● What the task requires
Pictures stay out. Everything else in the listing below gets written out exactly.

# # # #

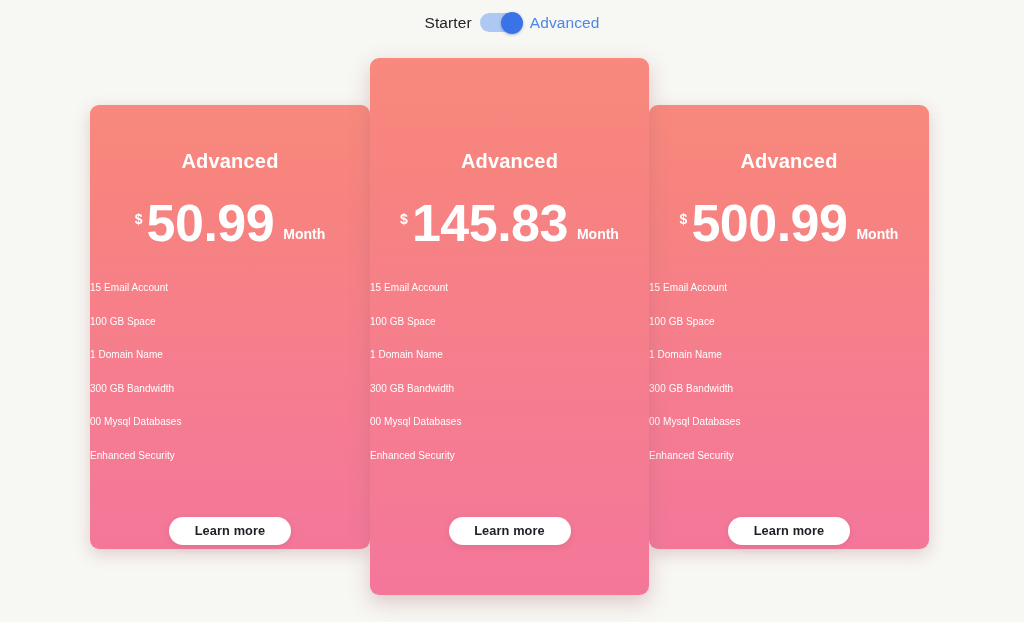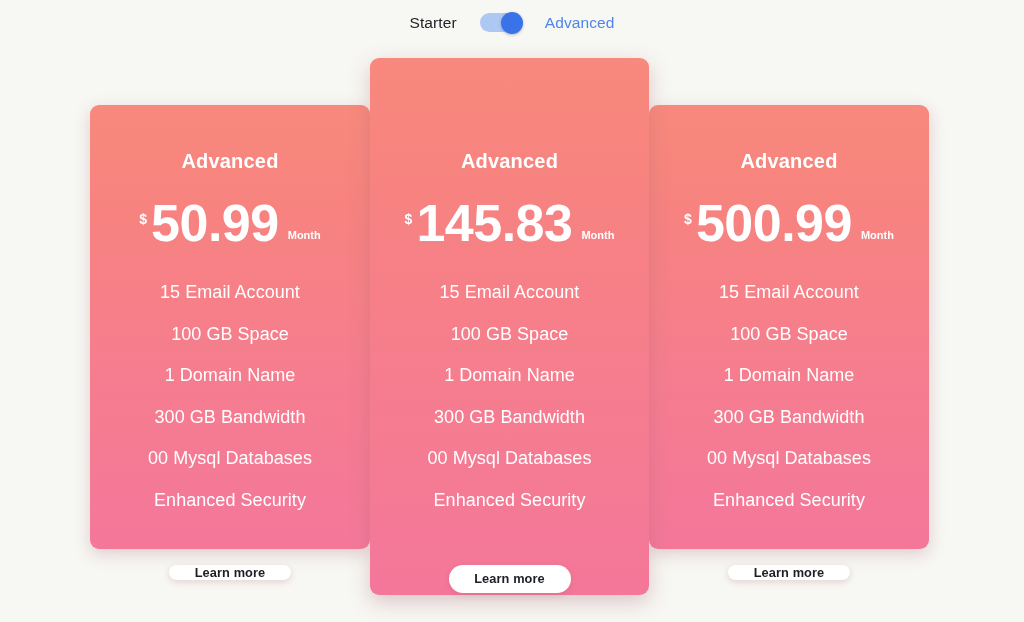--- a/index.html
+++ b/index.html
@@ -14,7 +14,7 @@
   
   .toggle-row {
     position:absolute; left:0; top:13px; width:1024px;
-    display:flex; align-items:center; justify-content:center; gap:23px;
+    display:flex; align-items:center; justify-content:center; gap:8px;
   }
   .toggle-label {
     font-size:15.5px; font-weight:400; letter-spacing:.1px; white-space:nowrap;

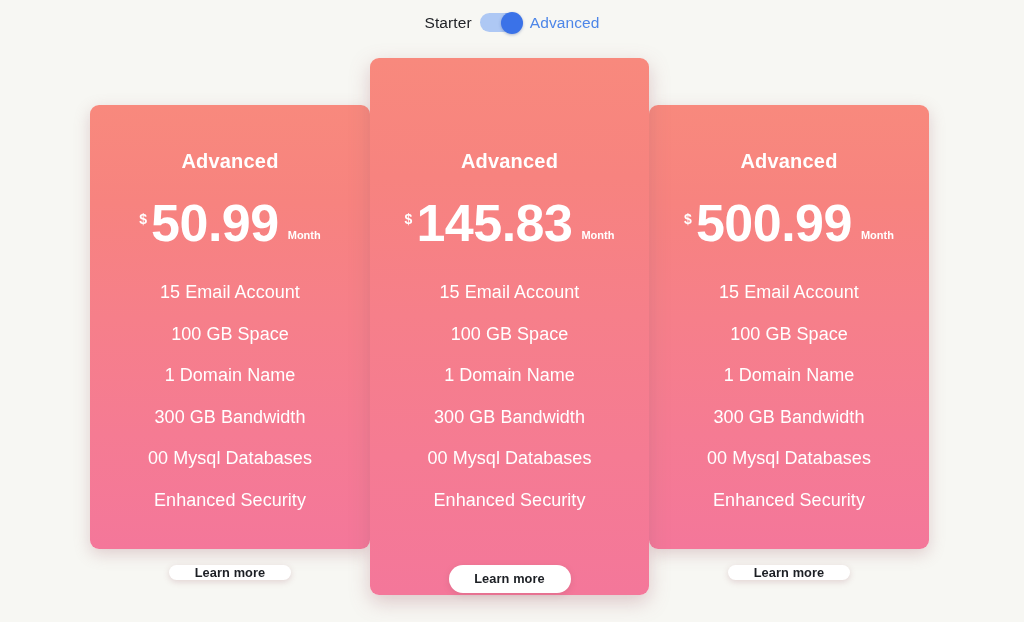--- a/index.html
+++ b/index.html
@@ -68,7 +68,7 @@
     line-height:1;
   }
   .price-period {
-    font-size:11px; font-weight:700; color:#ffffff;
+    font-size:14px; font-weight:700; color:#ffffff;
     margin-left:9px; position:relative; top:-2px;
   }
 

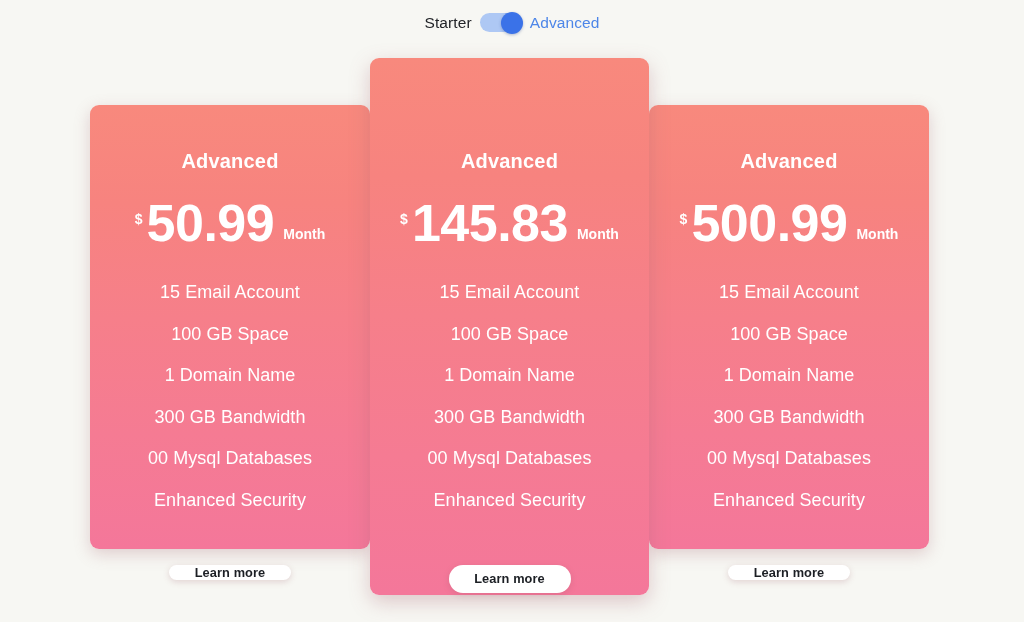--- a/index.html
+++ b/index.html
@@ -74,8 +74,8 @@
 
   .features { margin-top:28px; width:100%; }
   .feature {
-    font-size:18px; font-weight:400; color:#ffffff;
-    text-align:center; line-height:1; padding:6px 0 6px;
+    font-size:10px; font-weight:400; color:#ffffff;
+    text-align:left; line-height:1; padding:6px 0 6px;
     margin-bottom:11.5px; letter-spacing:.05px;
   }
   .feature:last-child { margin-bottom:8px; }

# # # #

● Task response
--- a/index.html
+++ b/index.html
@@ -14,7 +14,7 @@
   
   .toggle-row {
     position:absolute; left:0; top:13px; width:1024px;
-    display:flex; align-items:center; justify-content:center; gap:23px;
+    display:flex; align-items:center; justify-content:center; gap:8px;
   }
   .toggle-label {
     font-size:15.5px; font-weight:400; letter-spacing:.1px; white-space:nowrap;

--- a/index.html
+++ b/index.html
@@ -68,7 +68,7 @@
     line-height:1;
   }
   .price-period {
-    font-size:11px; font-weight:700; color:#ffffff;
+    font-size:14px; font-weight:700; color:#ffffff;
     margin-left:9px; position:relative; top:-2px;
   }
 

--- a/index.html
+++ b/index.html
@@ -74,8 +74,8 @@
 
   .features { margin-top:28px; width:100%; }
   .feature {
-    font-size:18px; font-weight:400; color:#ffffff;
-    text-align:center; line-height:1; padding:6px 0 6px;
+    font-size:10px; font-weight:400; color:#ffffff;
+    text-align:left; line-height:1; padding:6px 0 6px;
     margin-bottom:11.5px; letter-spacing:.05px;
   }
   .feature:last-child { margin-bottom:8px; }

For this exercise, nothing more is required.